Speaking to reporters in Washington D.C. on January 17, Chertoff said “It’s time to grow up and recognize that if we’re serious about this threat, we’ve got to take reasonable, measured but nevertheless determined, steps to getting better security.”
Chertoff was addressing DHS plans to require all travelers, U.S. as well as other nationalities, to present proof of citizenship when entering the U.S. Not wanting to be remiss in the maturation process, the Point Roberts border station hauled two busloads of students off the buses and into the port building Friday, January 18 to let them know in no uncertain terms what would be required by way of identification.
Effective January 31, oral declarations of U.S. or Canadian citizenship will be insufficient to gain entry into the states. Travelers will require a passport or a government-issued photo ID and a document to prove citizenship. Children under the age of 19 will only be required to carry proof of citizenship such as a birth certificate. According to a letter from Blaine port director Margaret Fearon to the Blaine school district, “trusted traveler program cards - NEXUS, SENTRI and FAST - will continue to be accepted for cross-border travel.”
Other options include U.S. military ID with travel orders, native American tribal photo ID, American Indian card (Form i-872), U.S. merchant mariner document and enhanced driver licenses. The Washington state department of licensing is now accepting appointments in February for enhanced driver license applications. Under an agreement with DHS, the new (and more expensive) licenses include nationality information.
Officials expect the new rules to lead to increased border delays until travelers get used to carrying the required documents and are able to produce them in a timely fashion for border inspections.
The rules are being implemented as part of a transition to Western Hemisphere Travel Initiative (WHTI) rules that call for land and sea visitors to the U.S. to produce passports on entering the country. Congress has delayed implementation of that rule until June 2009.

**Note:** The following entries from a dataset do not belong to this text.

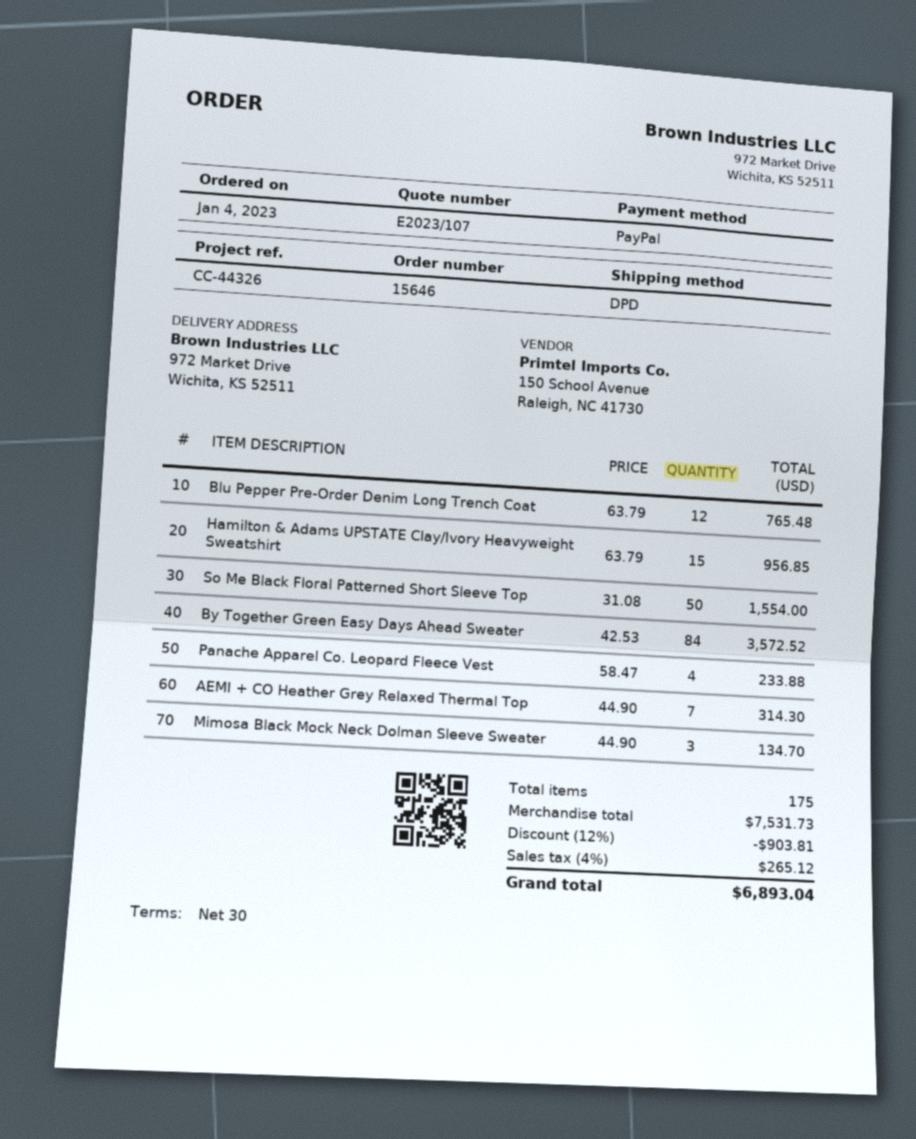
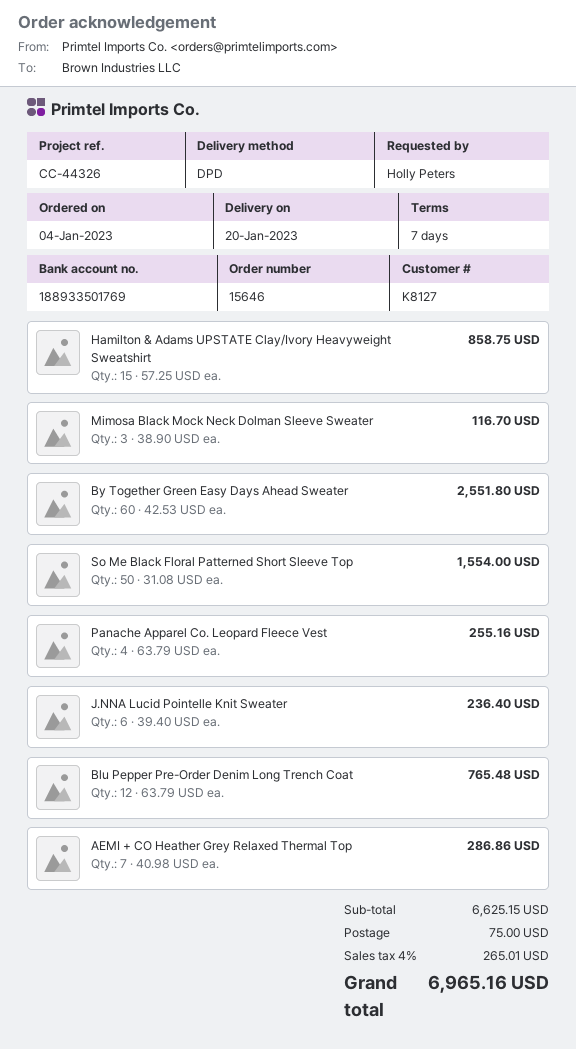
payment terms: 30 days -> 7 days
Hamilton & Adams UPSTATE Clay/Ivory Heavyweight Sweatshirt: 15 x 63.79 = 956.85 -> 15 x 57.25 = 858.75
By Together Green Easy Days Ahead Sweater: 84 x 42.53 = 3572.52 -> 60 x 42.53 = 2551.80
Panache Apparel Co. Leopard Fleece Vest: 4 x 58.47 = 233.88 -> 4 x 63.79 = 255.16
AEMI + CO Heather Grey Relaxed Thermal Top: 7 x 44.90 = 314.30 -> 7 x 40.98 = 286.86
Mimosa Black Mock Neck Dolman Sleeve Sweater: 3 x 44.90 = 134.70 -> 3 x 38.90 = 116.70
J.NNA Lucid Pointelle Knit Sweater: none -> 6 x 39.40 = 236.40
subtotal: 7531.73 -> 6625.15
discount: 12% = 903.81 -> none
shipping: none -> 75.00
tax: 4% = 265.12 -> 4% = 265.01
total: 6893.04 -> 6965.16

The new document rules are not without controversy. Vermont Senator Patrick Leahy denounced Chertoff’s decision stating that it was against the will of Congress, poorly planned and “with concerns about a recession on the way, the timing for clamping down on billions of dollars in trade and travel could not be worse,” he said January 17. Towns and businesses situated along the border have decried the new rules, expressing doubt that they will result in enhanced security.
What is not clear is what the economic affect of the new rules will be. A study conducted for the Conference Board of Canada projected that there would be a 11.5 percent drop in Canadian visits between 2008 and 2010 due to WHTI implementation.
The Blaine school district has been working with the local port to ensure a smooth transition to the new rules. District superintendent Ron Spanjer said the district has sent two letters to Point Roberts parents letting them know of the new rules and plans to followup with phone calls to those parents who have not yet submitted copies of the required documents. Contrary to what students were told Friday when they were called into the Point Roberts port building, the students will not have to carry original citizenship documents. According to Spanjer, the bus driver will hold copies of the documents in case they are requested. “We do not intend to challenge people at the border,” said Spanjer. “If we don’t have the citizenship document, we won’t be transporting the student until the documents are in.”
Copies are sufficient for children traveling on the school bus. Original documents must be produced for all other crossings.